Excerpted records:
- - - - -
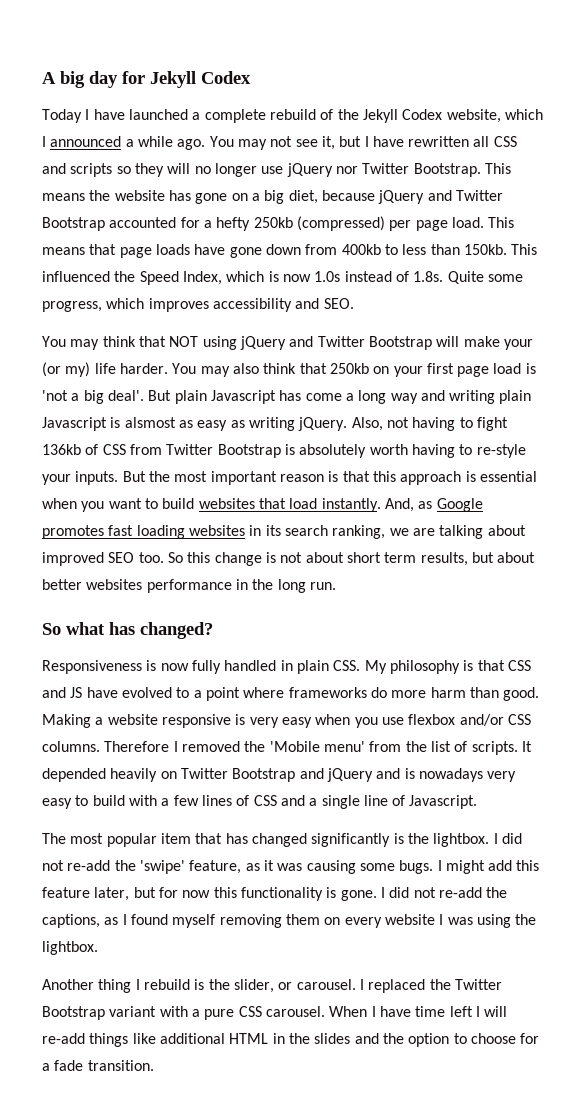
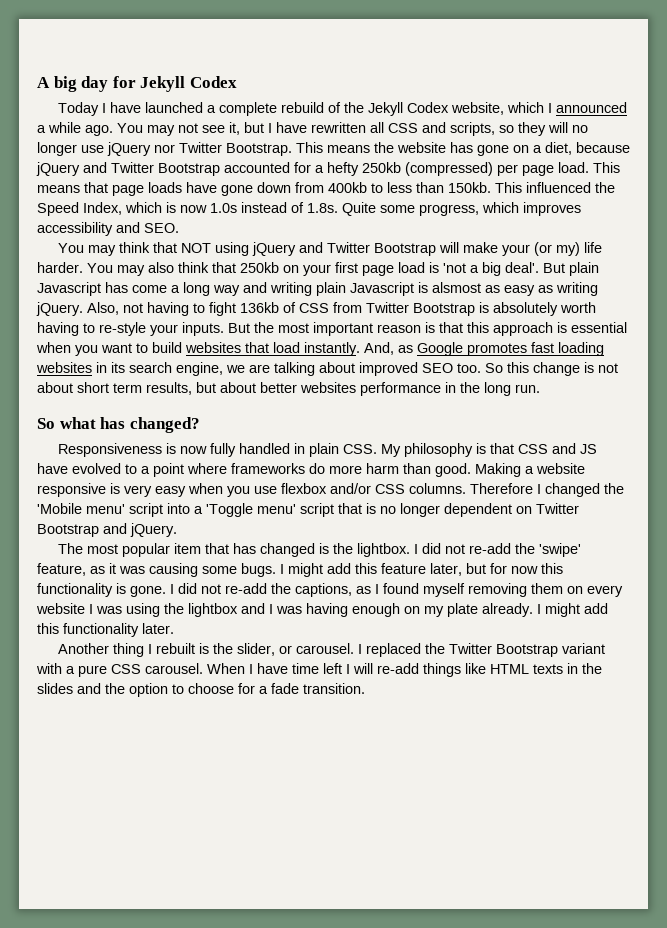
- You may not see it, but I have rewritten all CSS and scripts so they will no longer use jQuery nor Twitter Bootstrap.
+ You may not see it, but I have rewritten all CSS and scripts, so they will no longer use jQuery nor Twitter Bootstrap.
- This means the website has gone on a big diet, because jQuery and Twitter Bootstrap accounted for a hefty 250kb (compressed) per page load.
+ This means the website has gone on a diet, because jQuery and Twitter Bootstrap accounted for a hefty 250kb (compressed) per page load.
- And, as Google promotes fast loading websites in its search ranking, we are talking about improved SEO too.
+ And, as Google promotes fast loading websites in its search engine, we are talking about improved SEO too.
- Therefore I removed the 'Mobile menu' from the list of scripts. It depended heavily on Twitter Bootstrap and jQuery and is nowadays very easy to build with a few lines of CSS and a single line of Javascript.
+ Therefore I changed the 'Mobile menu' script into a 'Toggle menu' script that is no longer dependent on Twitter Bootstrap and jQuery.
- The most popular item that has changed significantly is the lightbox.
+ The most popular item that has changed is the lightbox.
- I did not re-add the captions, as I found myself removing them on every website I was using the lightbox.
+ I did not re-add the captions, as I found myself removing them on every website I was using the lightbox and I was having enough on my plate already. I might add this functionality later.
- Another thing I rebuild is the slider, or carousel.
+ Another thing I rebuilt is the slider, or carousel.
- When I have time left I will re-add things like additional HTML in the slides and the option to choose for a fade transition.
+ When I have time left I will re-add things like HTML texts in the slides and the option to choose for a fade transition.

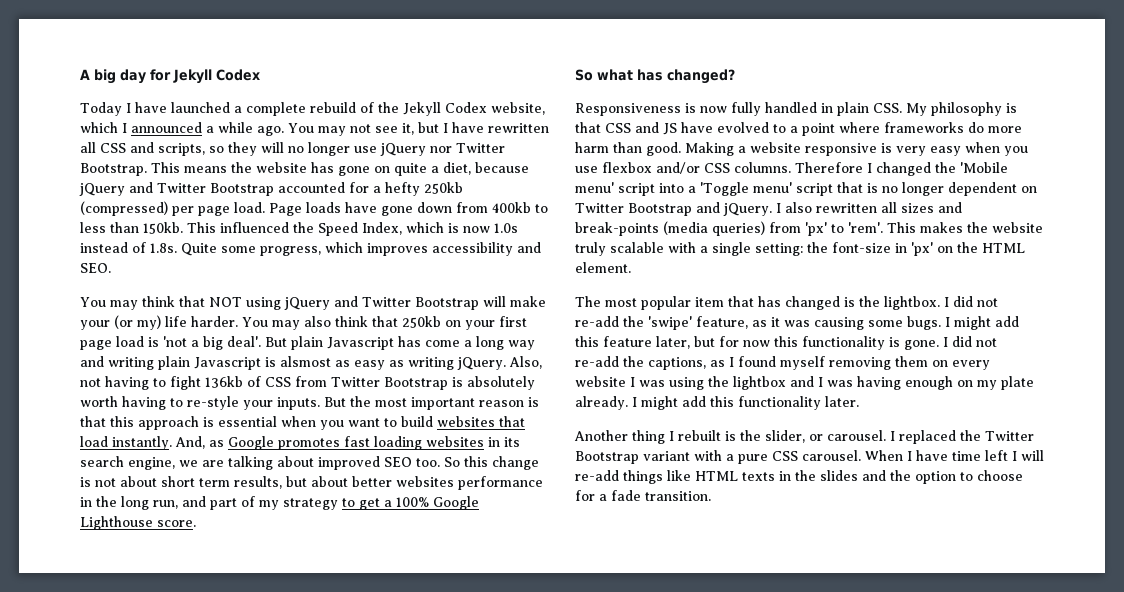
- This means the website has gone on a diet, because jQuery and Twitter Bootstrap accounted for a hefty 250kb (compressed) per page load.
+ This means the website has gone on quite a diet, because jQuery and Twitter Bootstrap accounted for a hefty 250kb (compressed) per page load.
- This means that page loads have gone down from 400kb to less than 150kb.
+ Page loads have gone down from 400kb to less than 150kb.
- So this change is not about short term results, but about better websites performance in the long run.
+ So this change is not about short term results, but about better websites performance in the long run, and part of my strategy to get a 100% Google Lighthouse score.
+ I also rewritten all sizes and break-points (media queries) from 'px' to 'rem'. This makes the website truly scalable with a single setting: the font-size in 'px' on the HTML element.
- - - - -
Show the lines of the data that hold the word "hefty".

- This means the website has gone on a big diet, because jQuery and Twitter Bootstrap accounted for a hefty 250kb (compressed) per page load.
+ This means the website has gone on a diet, because jQuery and Twitter Bootstrap accounted for a hefty 250kb (compressed) per page load.
- This means the website has gone on a diet, because jQuery and Twitter Bootstrap accounted for a hefty 250kb (compressed) per page load.
+ This means the website has gone on quite a diet, because jQuery and Twitter Bootstrap accounted for a hefty 250kb (compressed) per page load.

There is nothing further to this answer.